Our eyes met—our bond was already solidified by this point in our lives, and I knew he spoke the truth, but it still hurt. The what-ifs were killing me. If I’d stayed with her that night, talked to my parents for her, maybe we wouldn’t be here right now.

I glanced over at my brothers standing by our parents. Alek’s jaw was clenched. He was fulfilling the dutiful big-brother job and hating every minute. Anger radiated from him in waves, and I knew he was as conflicted as me.

We were doing another press conference, hoping she’d see it and come to her senses. Friends of my parents were there in support, as well as families from my father’s connections.

Nikolai leaned in and whispered something in Alek’s ear, and he took a deep breath and relaxed his facial features. We were each carrying burdens, and Nik’s was to keep Alek calm, cool, and collected.

Got to love Nik and his ability to keep his emotions in check. Compartmentalized in neat little books on an imaginary shelf in his head. He’d pull them down and flick through them when he was alone. I envied him in so many ways. Nikhad taken our sister’s words to heart and had changed overnight. He was probably hoping that when she came home, she’d be pleased to see he had listened.

I should have been more compassionate. The girl who filled our home with laughter, who challenged me every day of my life, struggled until she couldn’t take it anymore.

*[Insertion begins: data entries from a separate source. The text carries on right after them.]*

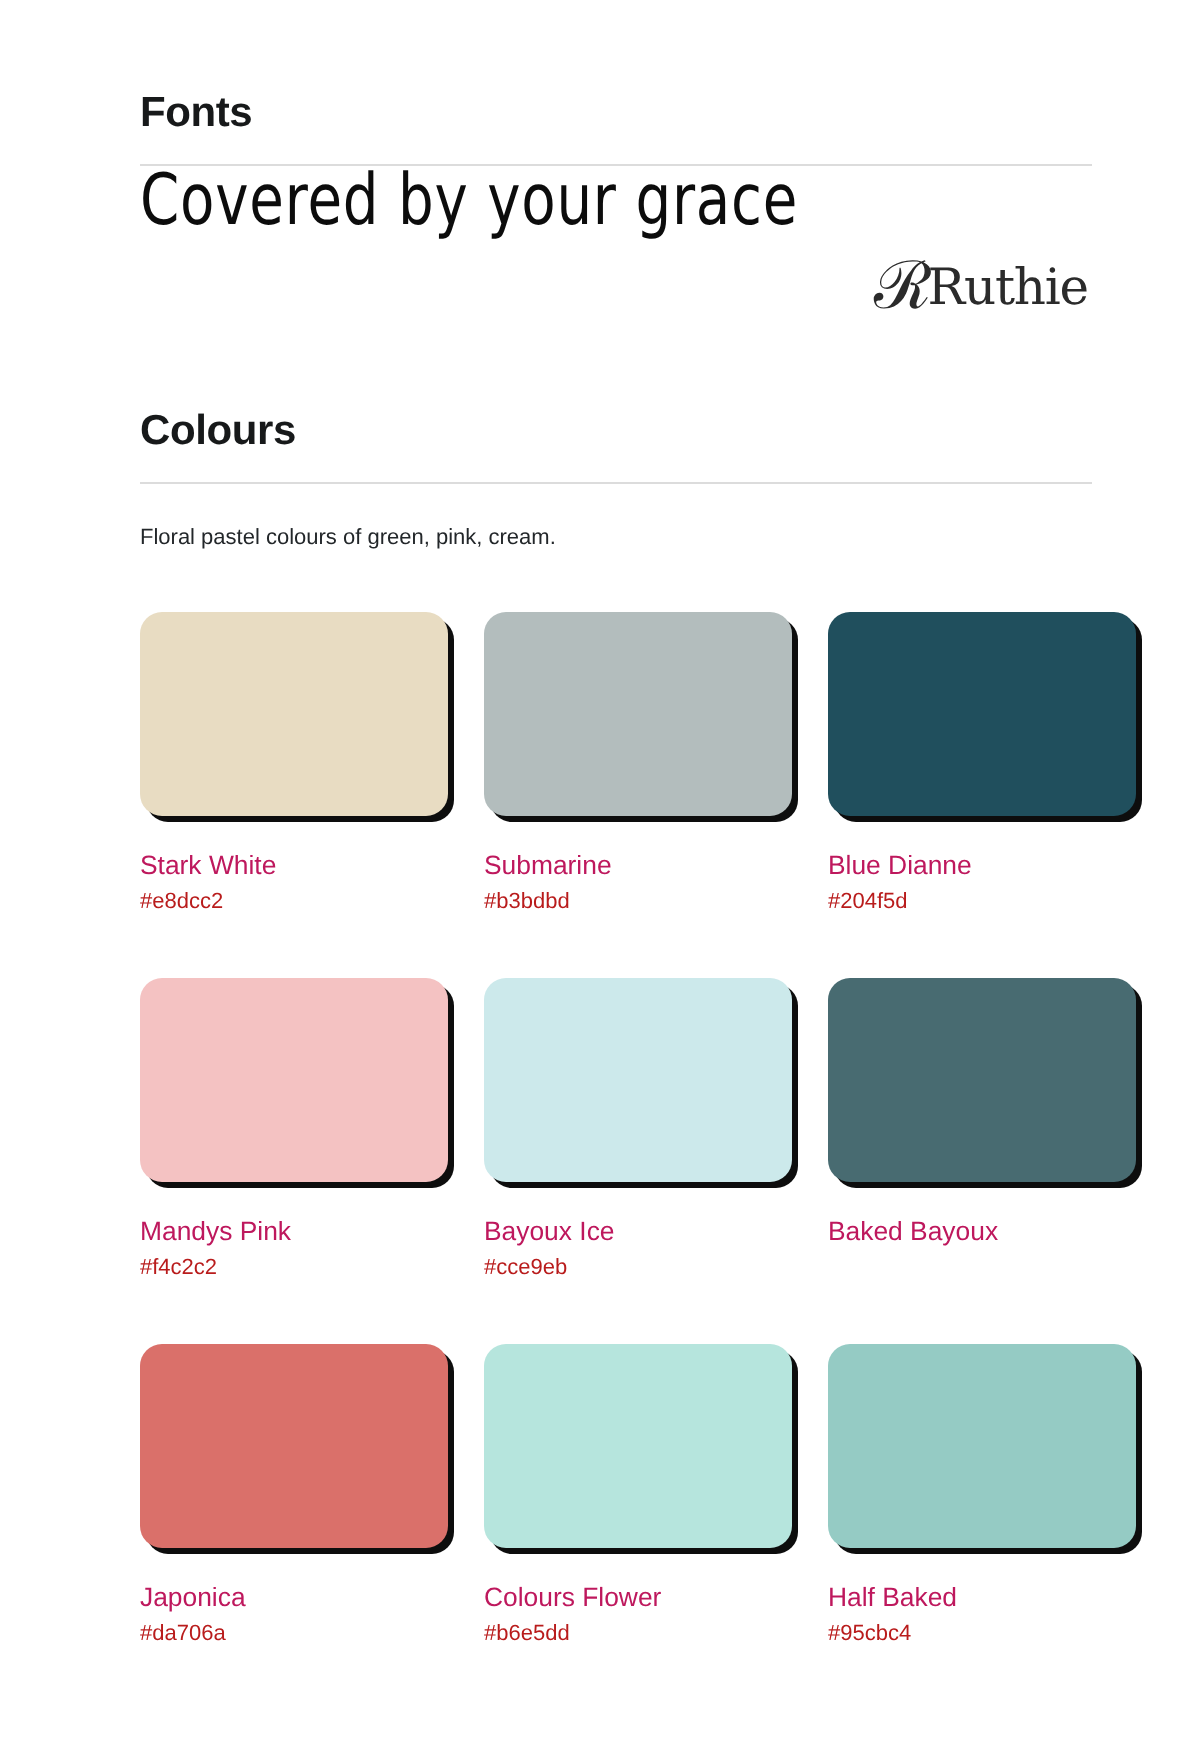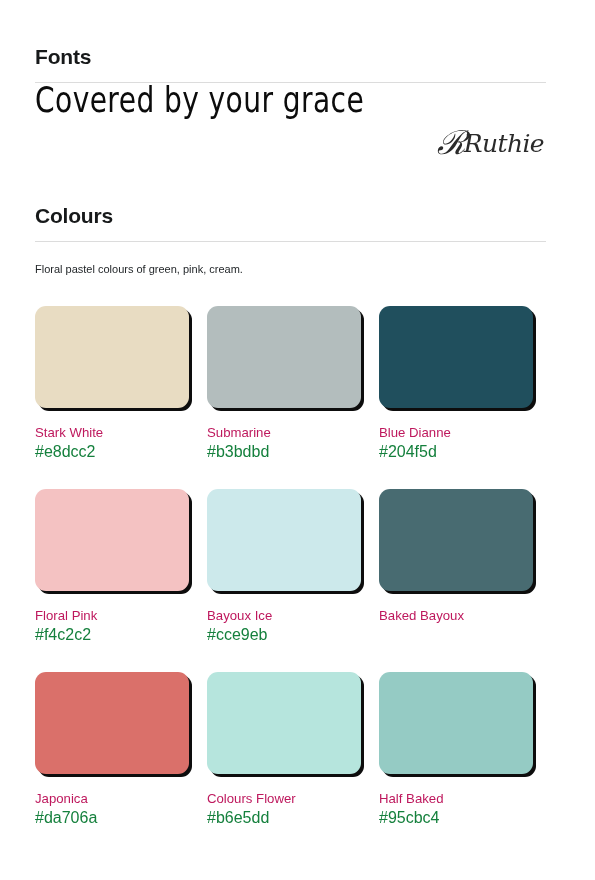--- a/index.html
+++ b/index.html
@@ -12,21 +12,21 @@
     width: 595px;
     height: 880px;
     font-family: "Liberation Sans", sans-serif;
     color: #222b2e;
     overflow: hidden;
   }
   .page {
     box-sizing: border-box;
     width: 595px;
     height: 880px;
-    padding: 44px 49px 0 35px;
+    padding: 44px 49px 0 70px;
     background: #ffffff;
   }
 
   
   .section-title {
     font-size: 21px;
     font-weight: bold;
     letter-spacing: -0.2px;
     color: #17191a;
     margin: 0;
@@ -55,21 +55,20 @@
     transform: scaleY(1.22) scaleX(0.97);
     transform-origin: left center;
     white-space: nowrap;
   }
   .signature {
     position: absolute;
     right: 2px;
     top: 50%;
     transform: translateY(-52%);
     font-family: "DejaVu Serif", serif;
-    font-style: italic;
     font-size: 25px;
     line-height: 26px;
     color: #2b2b2b;
     letter-spacing: -0.6px;
     white-space: nowrap;
   }
   .signature .sig-cap {
     font-size: 33px;
     line-height: 26px;
     position: relative;
@@ -102,23 +101,23 @@
     box-shadow: 3px 3px 0 0 #0d0d0d;
   }
   .swatch-name {
     font-size: 13.2px;
     line-height: 19px;
     color: #be185d;
     margin-top: 15px;
     white-space: nowrap;
   }
   .swatch-hex {
-    font-size: 16px;
+    font-size: 11px;
     line-height: 19px;
-    color: #15803d;
+    color: #b91c1c;
     white-space: nowrap;
   }
 </style>
 </head>
 <body>
 
 <div class="page">
 
   <section>
     <h2 class="section-title">Fonts</h2>
@@ -149,21 +148,21 @@
           <div class="swatch-name">Submarine</div>
           <div class="swatch-hex">#b3bdbd</div>
         </div>
         <div class="swatch-cell">
           <div class="swatch-chip" style="background: rgb(32, 79, 93); box-shadow: rgb(13, 13, 13) 3px 3px 0px 0px;"></div>
           <div class="swatch-name">Blue Dianne</div>
           <div class="swatch-hex">#204f5d</div>
         </div>
         <div class="swatch-cell">
           <div class="swatch-chip" style="background: rgb(244, 194, 194); box-shadow: rgb(13, 13, 13) 3px 3px 0px 0px;"></div>
-          <div class="swatch-name">Floral Pink</div>
+          <div class="swatch-name">Mandys Pink</div>
           <div class="swatch-hex">#f4c2c2</div>
         </div>
         <div class="swatch-cell">
           <div class="swatch-chip" style="background: rgb(204, 233, 235); box-shadow: rgb(13, 13, 13) 3px 3px 0px 0px;"></div>
           <div class="swatch-name">Bayoux Ice</div>
           <div class="swatch-hex">#cce9eb</div>
         </div>
         <div class="swatch-cell">
           <div class="swatch-chip" style="background: rgb(72, 107, 113); box-shadow: rgb(13, 13, 13) 3px 3px 0px 0px;"></div>
           <div class="swatch-name">Baked Bayoux</div>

The resulting loss of her in our lives was crippling.

She was my everything, the other half of me that made me who I was. Unlike Alek and Nik, Vanya and I were fiercely competitive growing up. My mother used to say we fought even in the womb. She was older by five minutes and lorded it over me every single day.

My mother had documented all of her children’s lives in journal entries. Last night, I snuck one from our toddler days and pored over the entries as I tried to cope.

“These two will fight over just about anything. Vanya wants the red train. Ivan gives it to her and plays with the blue one, and now she wants the blue one instead, and he isn’t having it.”

Vanya was a mastermind. The mischief she would get me into when we were little wore my mother out. She would send me on missions to search the kitchen for cookies and have me steal sweets from the fridge. There was nothing I wouldn’t have done for her.

Nik and Alek used to place bets on us. Anything from racing down the sidewalk to who would win intense rounds of cards or board games. Who could swing the highest, who could learn to ride a bike first, and who could get a better grade on the weekly spelling test. The list went on and on—you name it, we competed over it.

But for as much competition as we had, there was also a closeness that I knew with no one else. Like many twins, we had our own language as babies. By the time we were older, we could have full conversations composed of nothing but inside jokes.

As the only girl sibling, she was as tomboyish as could be. She climbed trees better than most boys, and she reveled in puddle jumping and slinging mud. She was braver than me in so many ways.

I’d slept with a night-light until I was almost eleven. She’d be the one to double-check under my bed for me to ensure the monsters weren’t waiting to take me to hell. Never afraid of anything, she’d catch snakes and jump off the high-dive board. She was our little daredevil. We never saw her as fragile, not until it was too late.

Right before she turned twelve, she started doing her own things. Making friends with girls her own age, she went about trying to figure out her femininity. As her body changed, so did she. But underneath it all was the free-spirited, tough, sassy, and wild girl who owned our hearts.

Then it all went to hell.

The guys and I stood off to the side of the stage, waiting for the conference to end, when suddenly, we overheard someone say, “Such a pity. She was a sweet girl. How long has it been now? A year?”